Thanks for the explanation. I understood that it works for the explanation provided.
In general, what I am trying to say here is that we are moving from a translation that was very strict (for 2 ops, the first being the binary operation that creates the updated value and the second the yield) to a more liberal translation. It will be ideal to ensure only good cases are translated and error out for the rest. If that is not possible, then we should explicitly specify what we are trying to do in the translation and also avoid crashes.

From what I understand in the new code, the first operation in the region that has as its operand the block argument is the update op. This need not always be the case. For eg, I believe the following will crash if we try to translate (with a debug build).

llvm.func @_QQmain() attributes {fir.bindc_name = "sample"} {
  %0 = llvm.mlir.constant(20 : i64) : i64
  %1 = llvm.mlir.constant(1 : i64) : i64
  %2 = llvm.alloca %1 x i32 {bindc_name = "y", in_type = i32, operand_segment_sizes = array<i32: 0, 0>, uniq_name = "_QFEy"} : (i64) -> !llvm.ptr<i32>
  omp.atomic.update   %2 : !llvm.ptr<i32> {
  ^bb0(%arg0: i32):
    %3 = llvm.sext %arg0 : i32 to i64
    %4 = llvm.add %3, %0  : i64
    %5 = llvm.trunc %4 : i64 to i32
    omp.yield(%5 : i32)
  }
  llvm.return
}
llvm.func @_QQmain() attributes {fir.bindc_name = "sample"} {
  %0 = llvm.mlir.constant(1 : i64) : i64
  %1 = llvm.alloca %0 x i32 {bindc_name = "y", in_type = i32, operand_segment_sizes = array<i32: 0, 0>, uniq_name = "_QFEy"} : (i64) -> !llvm.ptr<i32>
  omp.atomic.update   %1 : !llvm.ptr<i32> {
  ^bb0(%arg0: i32):
    omp.yield(%arg0 : i32)
  }
  llvm.return
}
mlir/lib/Target/LLVMIR/Dialect/OpenMP/OpenMPToLLVMIRTranslation.cpp
1135

Nit: remove the commented code.

1220

The innerUpdateOp might not be a binary op, check that before proceeding.

1224

There might not be an operand(1) if it is not a binary op.

1234

Add another check, if no update operation found then produce an error.

Addressed review comments.

NimishMishra marked 3 inline comments as done.Jul 12 2023, 11:34 PM

LG. Please see comments inline.

mlir/lib/Target/LLVMIR/Dialect/OpenMP/OpenMPToLLVMIRTranslation.cpp
1230–1231

Add a comment on what is the expectation here and what we are trying to find. Is it something like Find the binary update operation that uses the region argument and get the expression used to update?

1231

Should probably initialize isRegionArgUsed and isUpdateOpPresent tp false on each iteration of the loop.
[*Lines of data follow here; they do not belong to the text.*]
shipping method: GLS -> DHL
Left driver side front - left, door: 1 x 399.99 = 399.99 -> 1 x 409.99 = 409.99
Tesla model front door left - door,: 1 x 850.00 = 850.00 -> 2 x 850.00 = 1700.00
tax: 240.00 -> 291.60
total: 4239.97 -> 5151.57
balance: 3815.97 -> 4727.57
This revision is now accepted and ready to land.Jul 13 2023, 7:12 AM
NimishMishra added inline comments.Jul 17 2023, 4:09 AM
mlir/lib/Target/LLVMIR/Dialect/OpenMP/OpenMPToLLVMIRTranslation.cpp
1230–1231

@kiranchandramohan Thank you for the LG. I have one small question.

By initializing isUpdateOpPresent and isRegionArgUsed to false inside the loop, the current code gives the error "no atomic update operation found inside atomic.update region" instead of the expected "the update operation inside the region must have the region argument as an operand" for the following test case:

omp.atomic.update %x : !llvm.ptr<i32>{
   ^bb0(%xval : i32):
            %newval = llvm.mul %expr, %expr : i32
            omp.yield(%newval : i32)
}

This is because even though we have a valid binary operator, during execution of the 2nd iteration of the loop, isUpdateOpPresent is initialized to false, causing the first error "no atomic update operation found inside atomic.update region" to be emitted.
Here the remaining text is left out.